Y, sin embargo, a pesar de todos sus tonos de desaprobación, tiene una manera de hacerte sentir maravilloso por tus logros excepcionales. Todo está relacionado con la rapidez con la que alcanza la cuota de tamaño de Katamari de un nivel y el tamaño que finalmente acumula para estar dentro del tiempo total asignado. Haz tapping justo después de llegar a la meta, y el Rey probablemente te regañará diciendo 'Está bien, pero puedes hacerlo mejor'. Bueno, ya que eres el Príncipe, deberías hacerlo mucho, mucho mejor. Pero domina una etapa y te deleitará con elogios como: 'Llegaste a la meta terriblemente rápido'. Eso fue fantastico. Eso fue tan rápido y tan inteligente. Será una estrella fugaz como BOOOM!' Su fraseo puede validar o devastar tus esfuerzos, y estaba legítimamente tenso después de cada etapa con la esperanza de ganarme su aprobación.
Además de su comportamiento distintivo, el diseño del Rey está lleno de pequeños toques maravillosamente extraños. Es el único personaje que habla en el juego original, si se excluyen los gritos de pánico de los ciudadanos japoneses que se enrollan en una bola gigante de cosas - y, sin embargo, su diálogo se transmite completamente a través de rasguños de discos de varios tempos. Lento indica desaprobación o pensamientos profundos; rápido transmite claramente urgencia y emoción. Al final de cada nivel, la cabeza incorpórea del Rey parece vomitar un arcoíris real, que te transporta a ti y a tu Katamari al espacio. Antes de cada misión para rehacer una estrella, te saluda en una variedad de idiomas diferentes y te recomienda que lo visites antes de decidir que no, que estás demasiado ocupado limpiando su desorden.
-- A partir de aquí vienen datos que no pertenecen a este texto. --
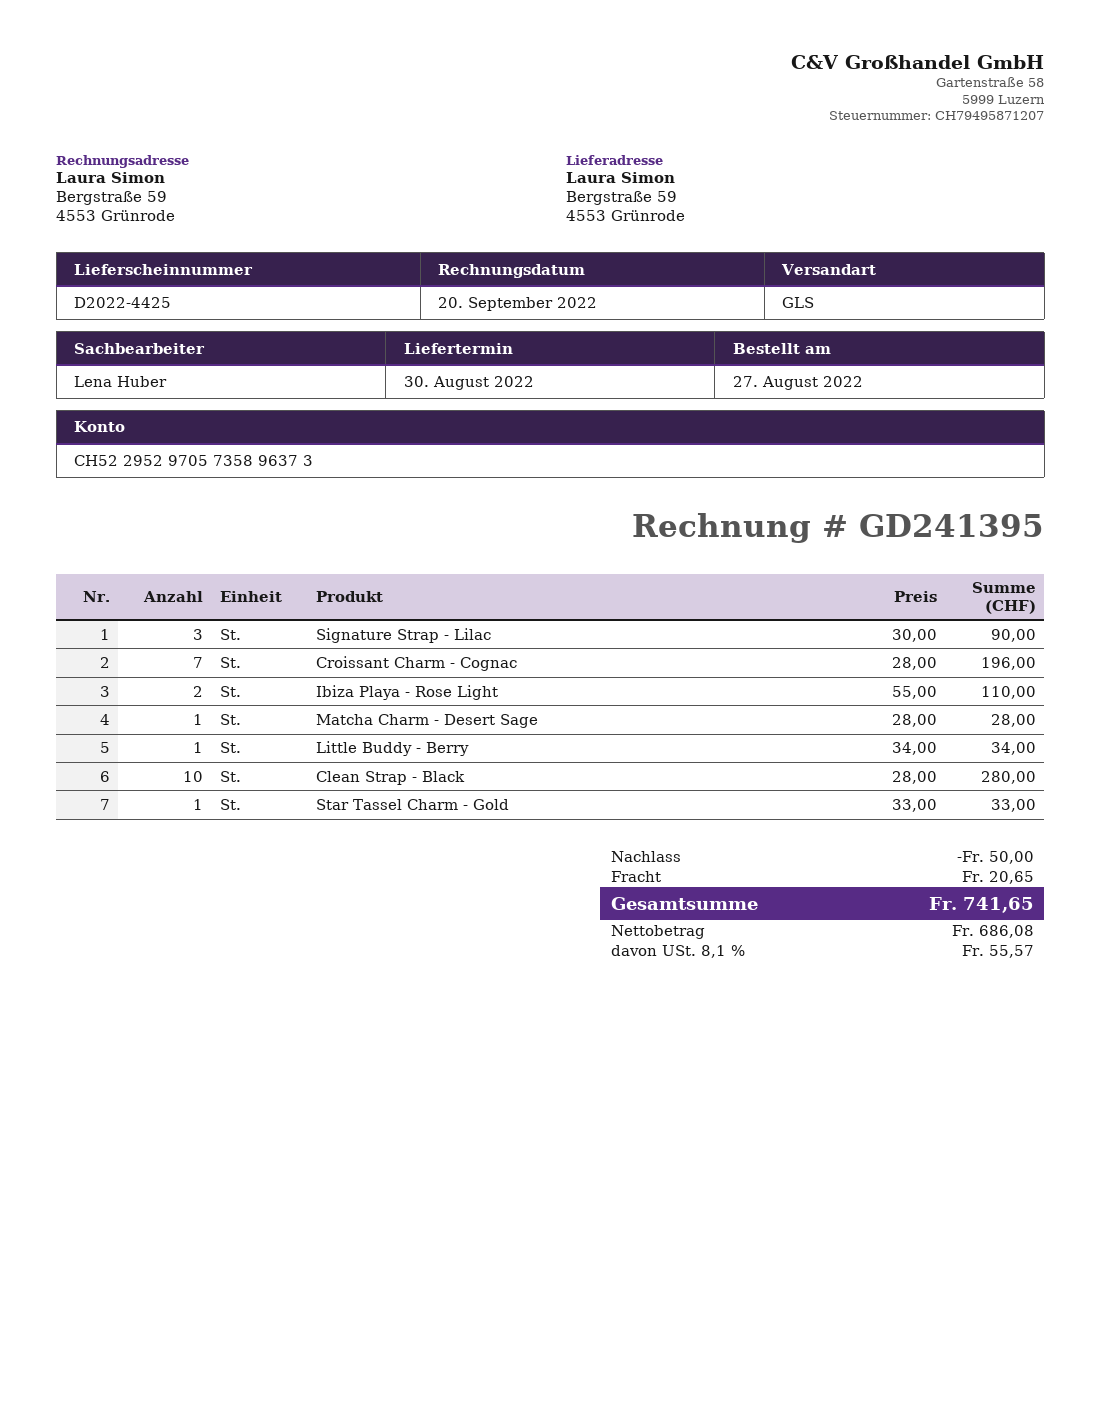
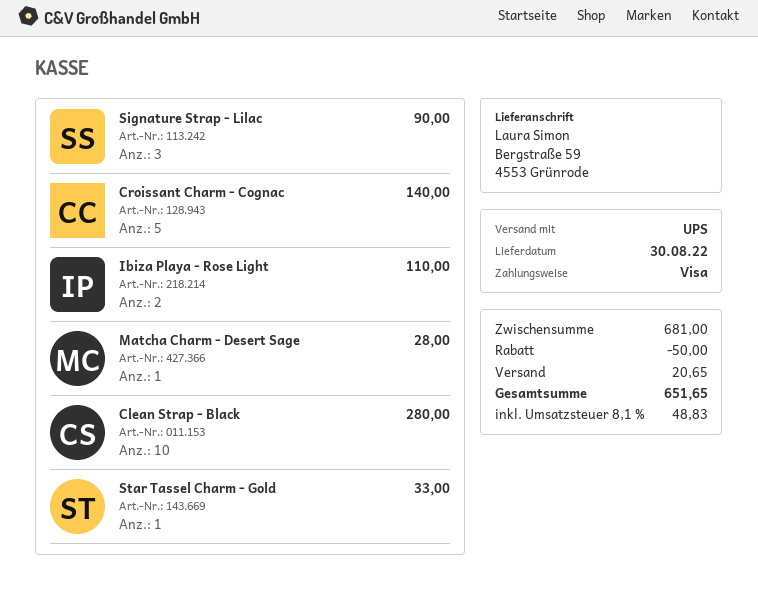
shipping method: GLS -> UPS
Croissant Charm - Cognac: 7 for 196.00 -> 5 for 140.00
Little Buddy - Berry: 1 for 34.00 -> none
tax: 8.1% = 55.57 -> 8.1% = 48.83
total: 741.65 -> 651.65

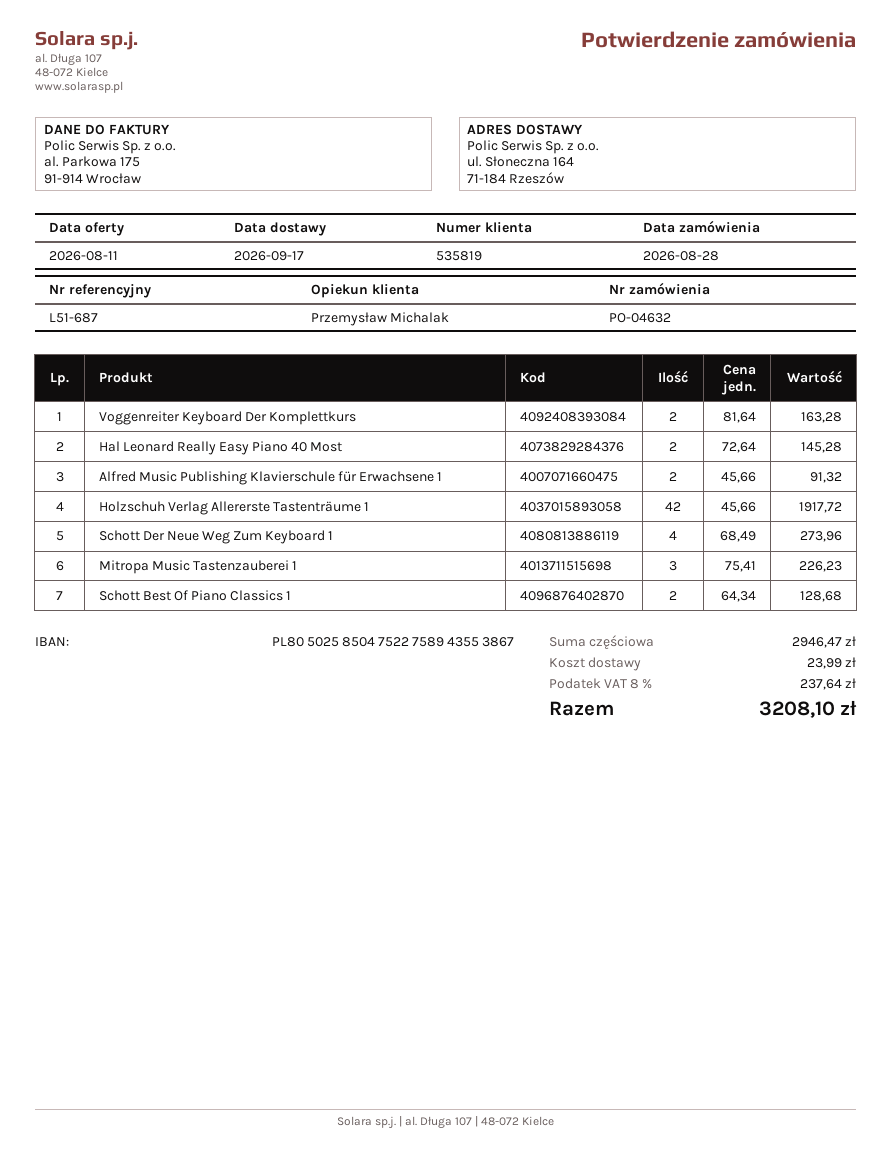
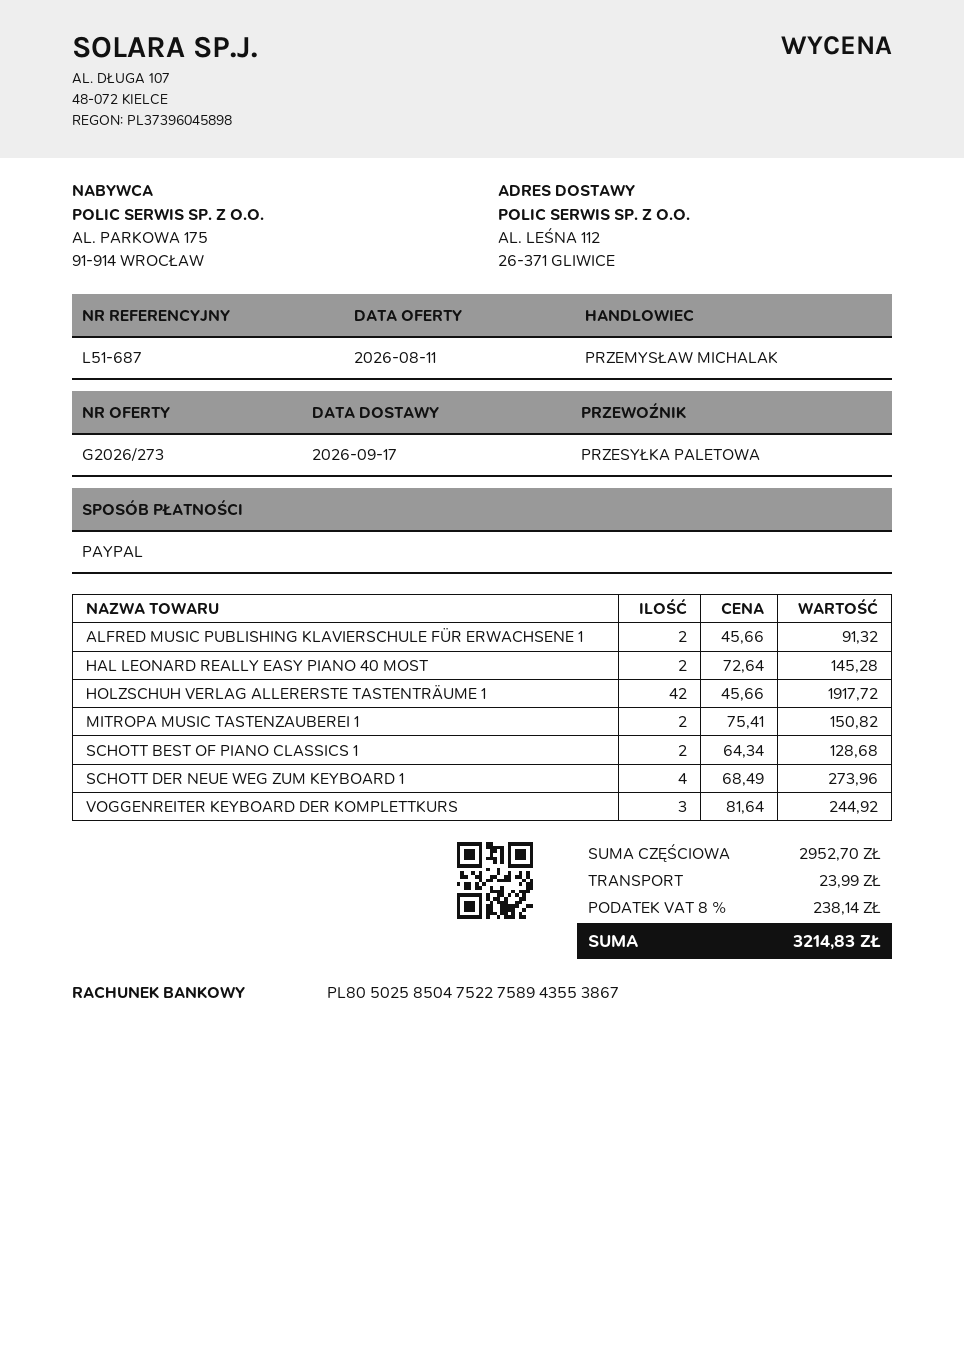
ship to: ul. Słoneczna 164, 71-184 Rzeszów -> AL. LEŚNA 112, 26-371 GLIWICE
Voggenreiter Keyboard Der Komplettkurs: 2 x 81.64 = 163.28 -> 3 x 81.64 = 244.92
Mitropa Music Tastenzauberei 1: 3 x 75.41 = 226.23 -> 2 x 75.41 = 150.82
subtotal: 2946.47 -> 2952.70
tax: 8% = 237.64 -> 8% = 238.14
total: 3208.10 -> 3214.83

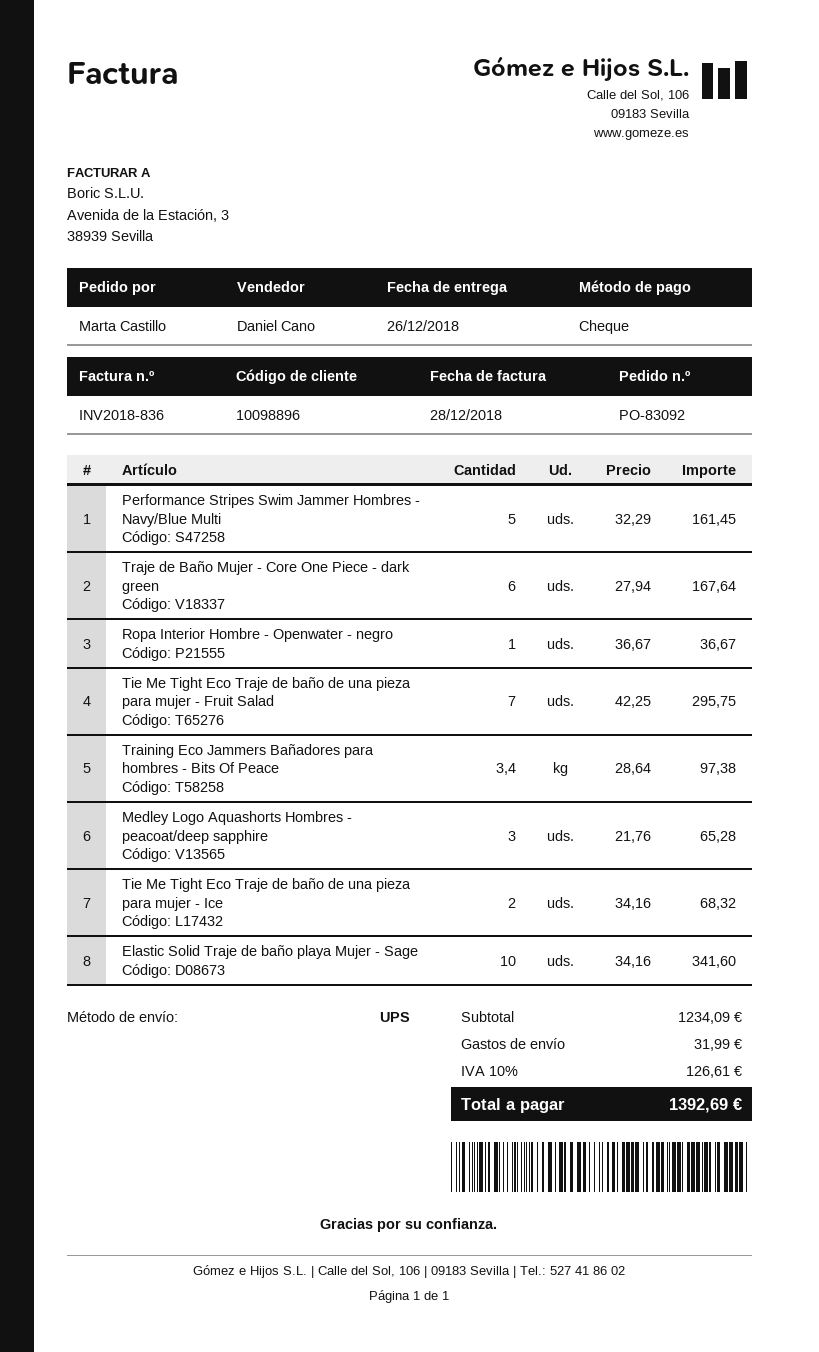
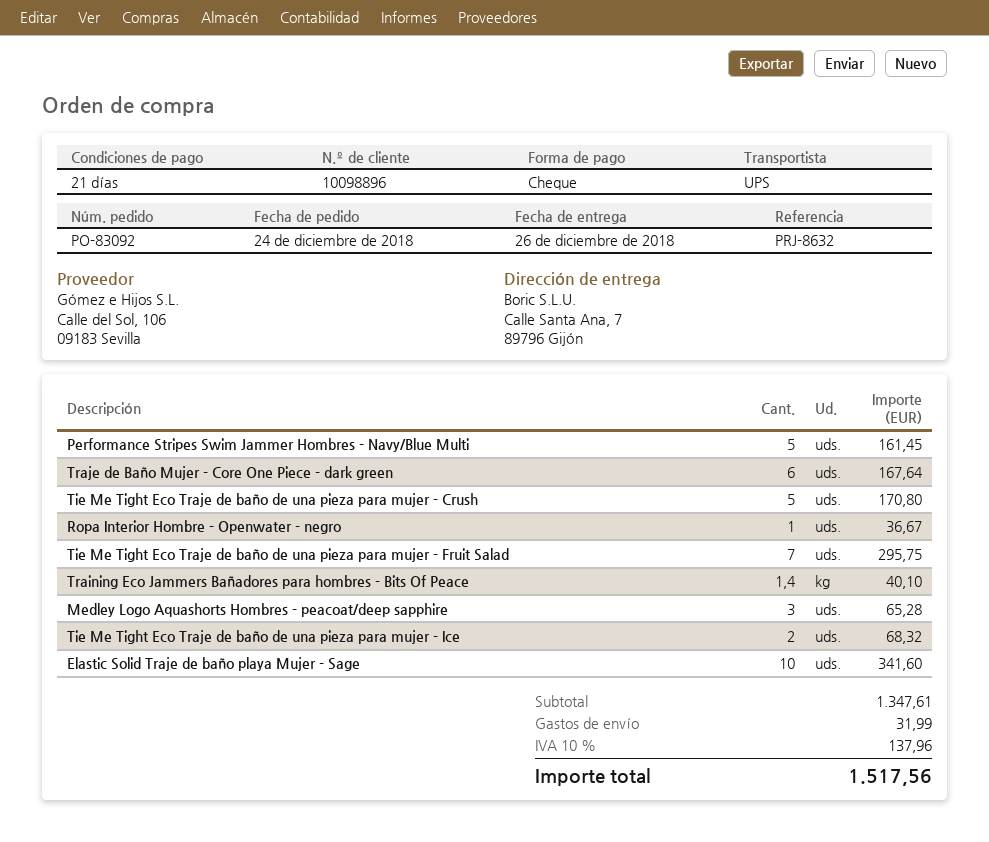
Training Eco Jammers Bañadores para hombres - Bits Of Peace: 3.4 for 97.38 -> 1.4 for 40.10
Tie Me Tight Eco Traje de baño de una pieza para mujer - Crush: none -> 5 for 170.80
subtotal: 1234.09 -> 1347.61
tax: 10% = 126.61 -> 10% = 137.96
total: 1392.69 -> 1517.56

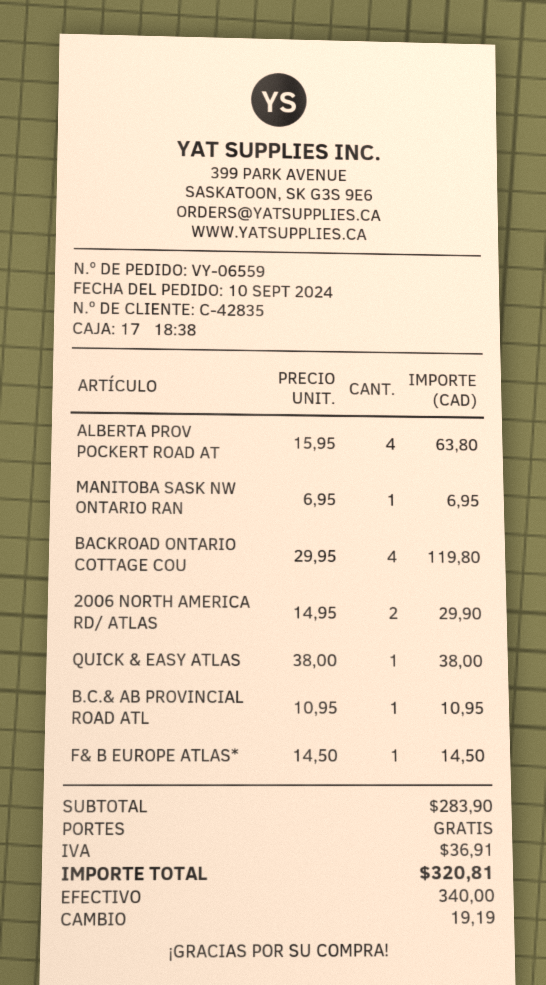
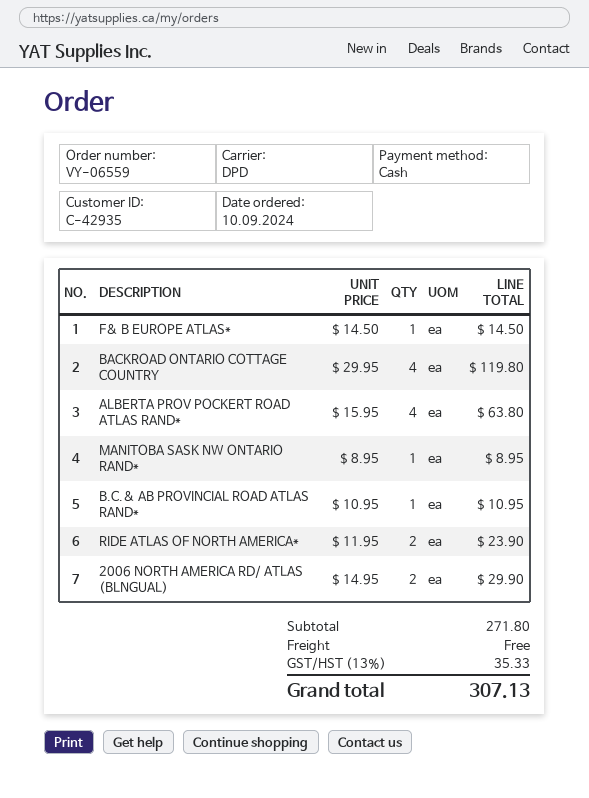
customer number: C-42835 -> C-42935
MANITOBA SASK NW ONTARIO RAN: 1 x 6.95 = 6.95 -> 1 x 8.95 = 8.95
QUICK & EASY ATLAS: 1 x 38.00 = 38.00 -> none
RIDE ATLAS OF NORTH AMERICA*: none -> 2 x 11.95 = 23.90
subtotal: 283.90 -> 271.80
tax: 36.91 -> 35.33
total: 320.81 -> 307.13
Solo he jugado al Katamari Damacy original, pero los juegos posteriores mantienen su imponente extravagancia y le dan a su personaje una historia de fondo aún más extraña. El Rey de Todo el Cosmos es como el prototipo de GLaDOS: el héroe silencioso es ominoso, eminentemente citable Foil, que de alguna manera es adorable a pesar de que te regañan constantemente. Dejé escapar un grito de risa cuando vi la toma de arriba, tomada de la escena final. A la luz, el Rey parece ser un gigante, un petimetre tierno, pero esa aterradora silueta de ojos rojos lo muestra por lo que realmente es: un ser todopoderoso que podría destruir toda la existencia a su antojo. Al igual que la serie que lo engendró, King of All Cosmos realmente es único en su clase.